Amelia White Conjures Tales from the Road - No Depression
Gritty like Lucinda Williams and expressive like Amy Rigby, Amelia White is a true storyteller/songwriter. Her new record Home Sweet Hotel is a dark, unglamorous slice of Americana. White’s voice is smoky and soulful, warm and deep, and her songs listen like entries from her diary on the road.
Title track “Home Sweet Hotel” is a nuanced portrait on a lonely artist, untethered from her roots. “Can’t remember how the dog smiles / but I can sing a hundred sad songs,” she sings, capturing that feeling of being in work mode and unable to conjure up anything familiar.
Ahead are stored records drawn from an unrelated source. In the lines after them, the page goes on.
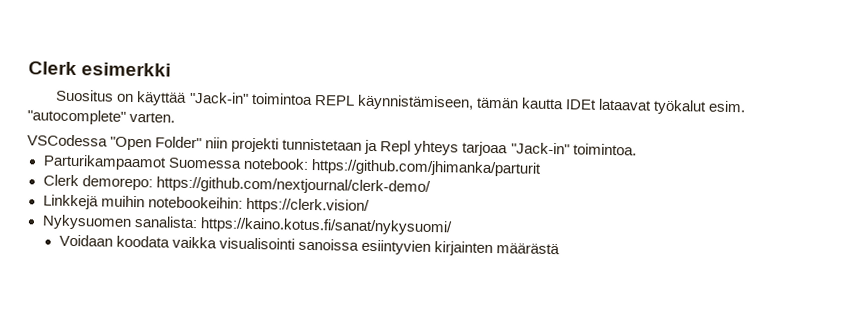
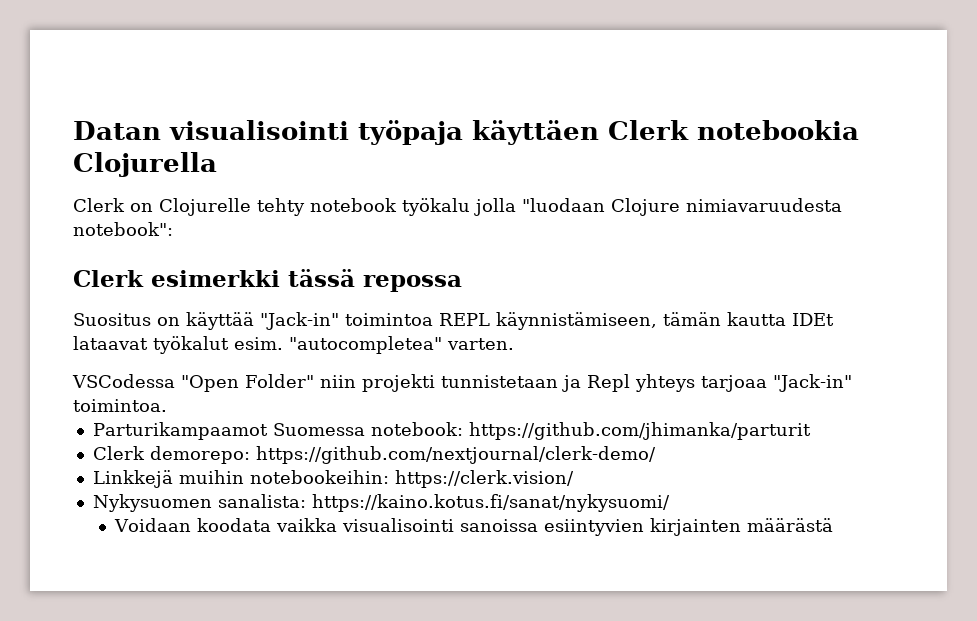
(28, 68) none -> [73,120,859,145] [73,152,217,177] [73,198,842,216] [73,222,173,236] Datan visualisointi työpaja käyttäen Clerk notebookia Clojurella // Clerk on Clojurelle tehty notebook työkalu jolla "luodaan Clojure nimiavaruudesta notebook": //
(172, 69) none -> [288,269,462,292] tässä repossa
[27,109,126,125] "autocomplete" -> [289,336,442,354] "autocompletea"

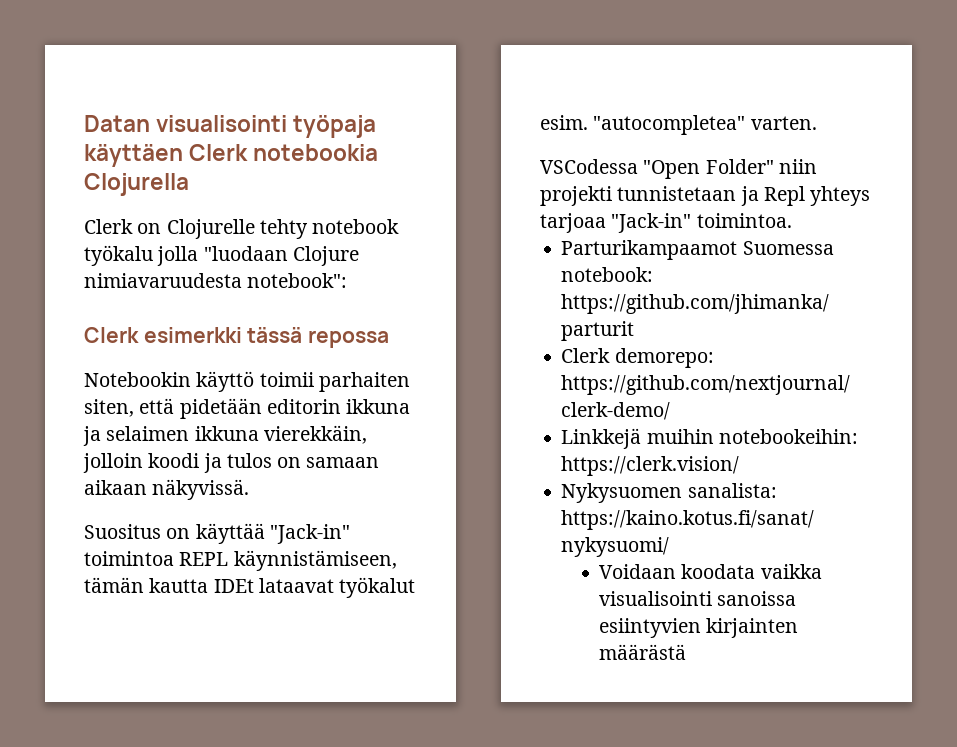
(462, 283) none -> [84,371,410,392] [84,398,411,419] [83,425,367,446] [83,453,380,473] [84,479,250,500] // Notebookin käyttö toimii parhaiten siten, että pidetään editorin ikkuna ja selaimen ikkuna vierekkäin, jolloin koodi ja tulos on samaan aikaan näkyvissä.

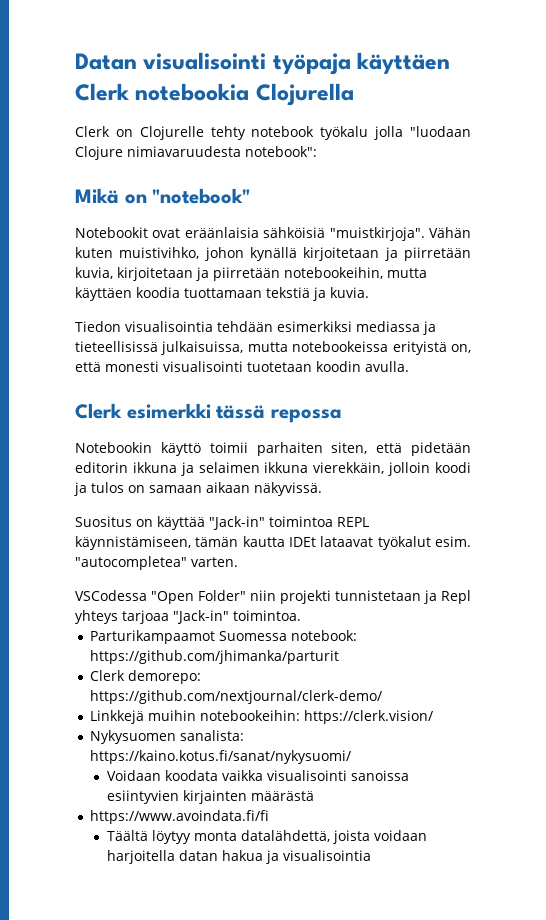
(348, 280) none -> [75,188,251,204] [75,227,471,241] [75,247,471,261] [75,267,427,281] [75,287,369,301] [75,321,436,335] [75,341,471,355] [75,361,409,372] // Mikä on "notebook" // Notebookit ovat eräänlaisia sähköisiä "muistkirjoja". Vähän kuten muistivihko, johon kynällä kirjoitetaan ja piirretään kuvia, kirjoitetaan ja piirretään notebookeihin, mutta käyttäen koodia tuottamaan tekstiä ja kuvia. // Tiedon visualisointia tehdään esimerkiksi mediassa ja tieteellisissä julkaisuissa, mutta notebookeissa erityistä on, että monesti visualisointi tuotetaan koodin avulla.
(687, 652) none -> [90,810,270,824] [106,830,427,844] [106,850,371,864] // https://www.avoindata.fi/fi // Täältä löytyy monta datalähdettä, joista voidaan harjoitella datan hakua ja visualisointia

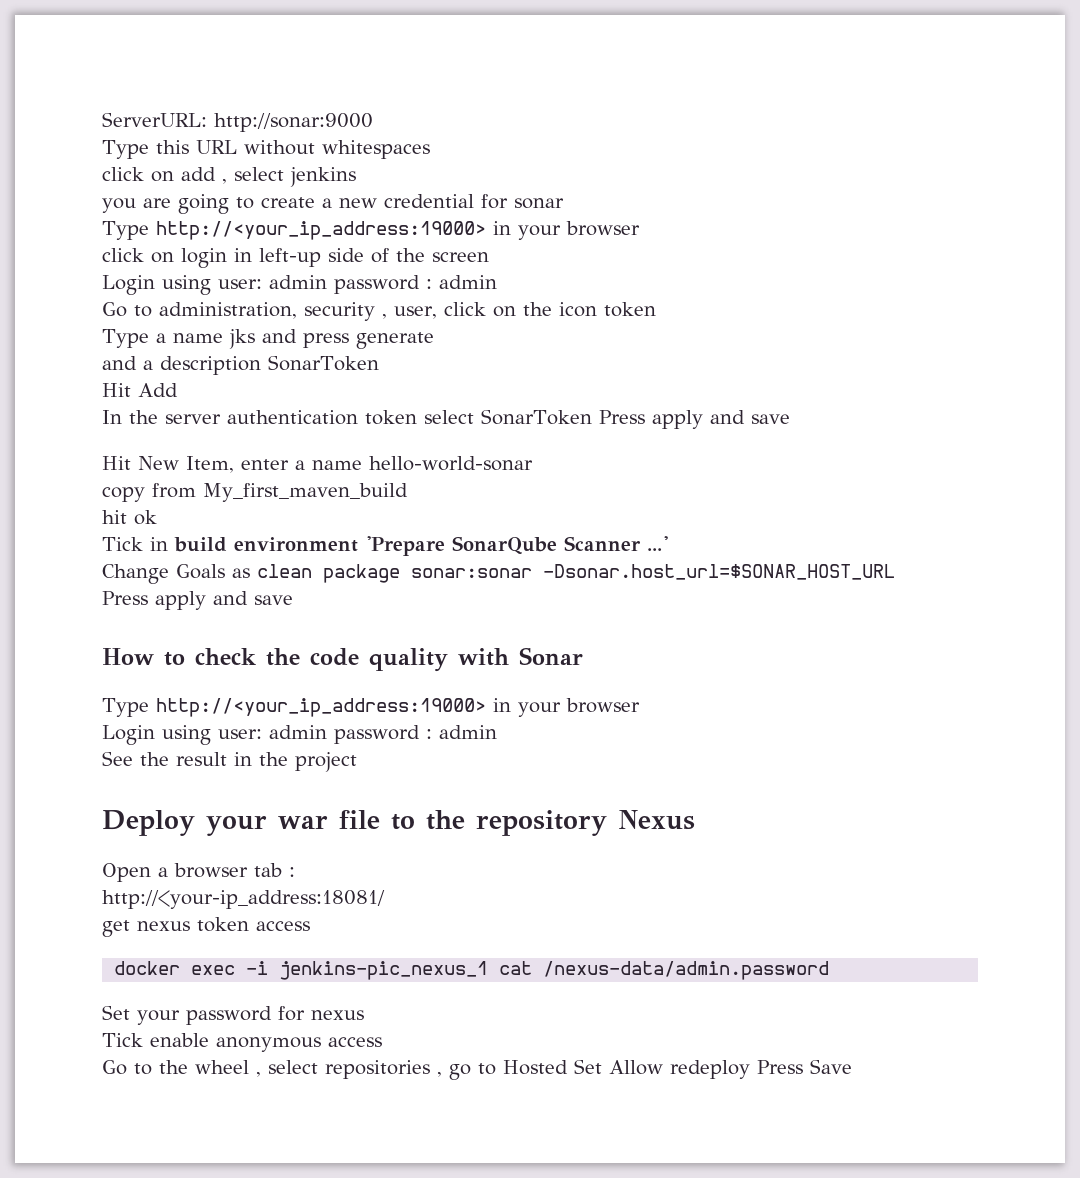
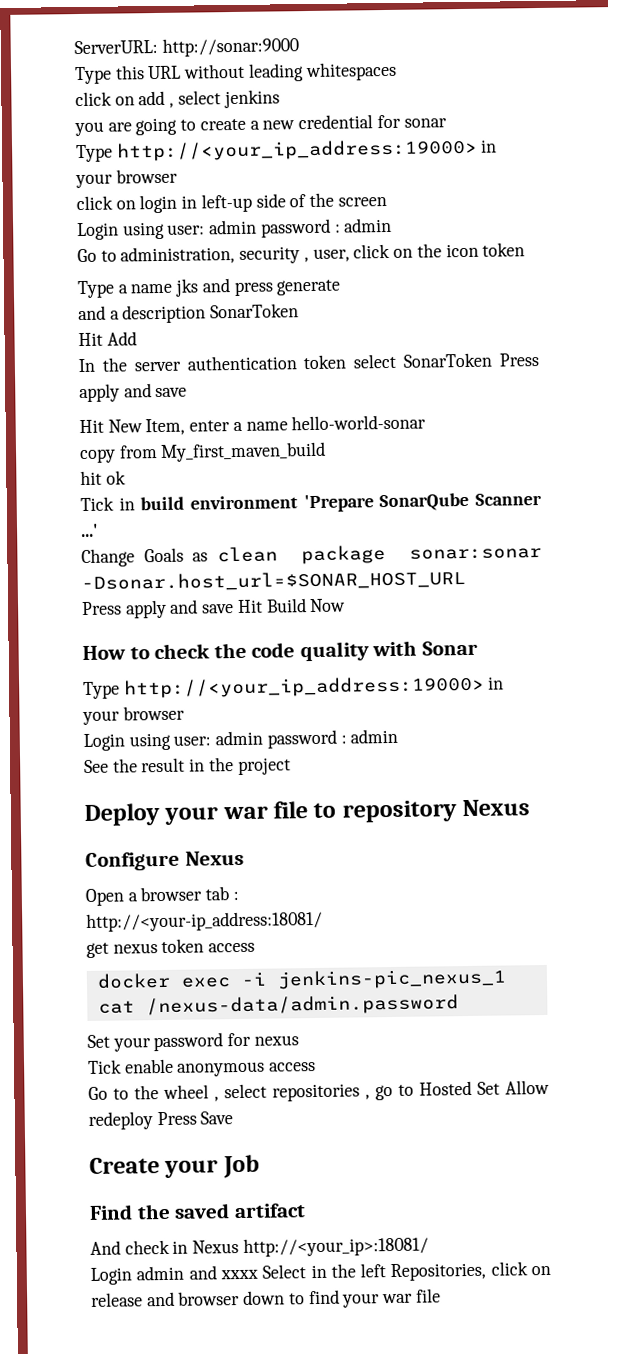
(315, 147) none -> [247,63,304,82] leading
(293, 600) none -> [236,598,347,613] Hit Build Now
[425,810,465,830] the -> (337, 810) none
(695, 820) none -> [85,850,244,871] // Configure Nexus
(852, 1066) none -> [89,1154,260,1179] [89,1203,306,1220] [90,1236,429,1257] [90,1261,552,1285] [91,1288,441,1308] // Create your Job // Find the saved artifact // And check in Nexus http://<your_ip>:18081/ // Login admin and xxxx Select in the left Repositories, click on release and browser down to find your war file

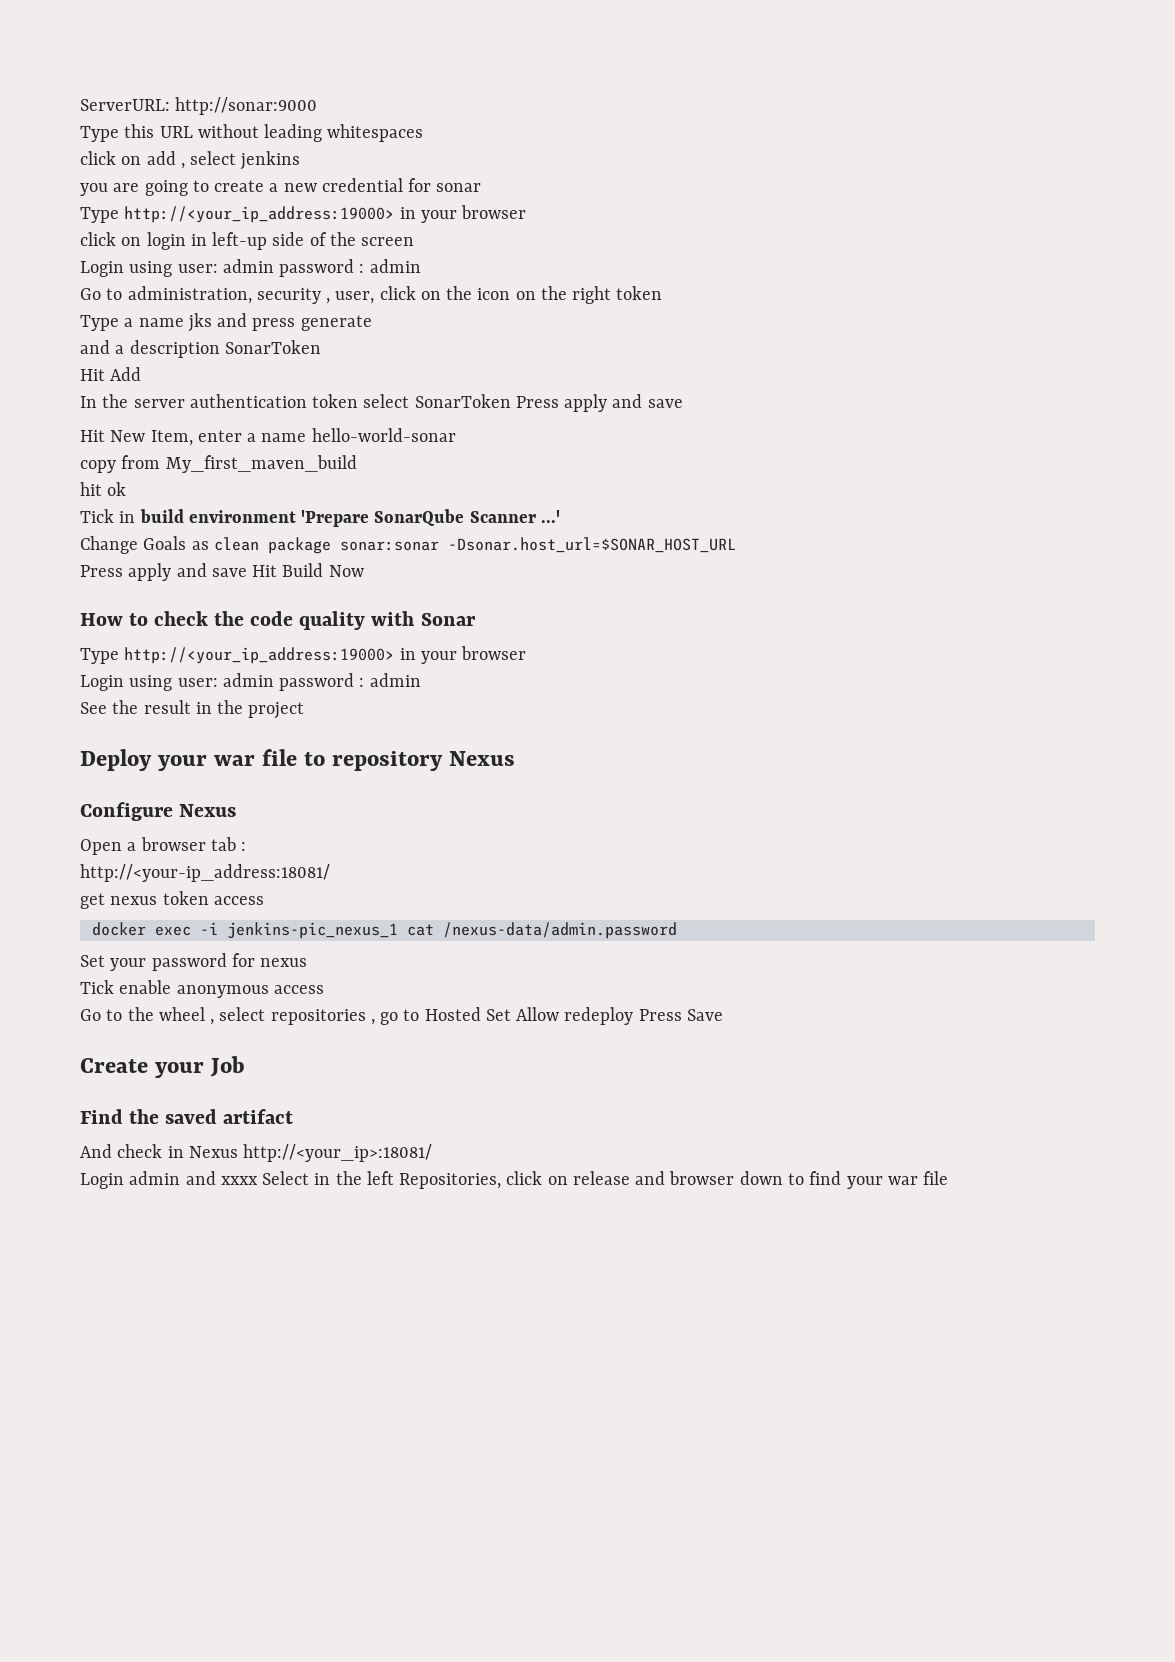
(479, 250) none -> [515,286,612,304] on the right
White vividly describes the taste of road food, the smell of being on the road, and the isolation that comes from spending so much time with yourself and the strangers for whom you perform every night. The loss of identity that comes from long stretches away from home hit hard and unfold in a poignant and beautiful way. In fact, White even began writing the songs on the record from a Days Inn.
There’s a bluesy, almost Cajun feel to some of White’s instrumental arrangements, but many of her melodies and choruses are true ear candy pop-rock. “Love Cures” is a sweetly satisfying ode to the power of the heart and its tune is sure to stick around. “Dangerous Angels” is menacing and moody, with a driving rock and roll pace. “Rainbow Over the East Side” is an atmospheric tribute to a beloved city, and “Dogs Bark” draws you in from the first few alluring guitar licks before unfolding into a gospel-tinged Southern gothic treat.
Like most singer-songwriters, White spends a significant amount of time traveling and playing to small rooms to make a living. It’s not a pretty lifestyle, but White beautifies it with her raw, authentic lyrics and gorgeously lived-in pipes. Listening to Hotel may leave you feeling like you want to buy her a beer and then sit and drink it with her so she can share her tales from the road. But if she doesn’t come through a city near you, buy yourself one and give this record a good listen.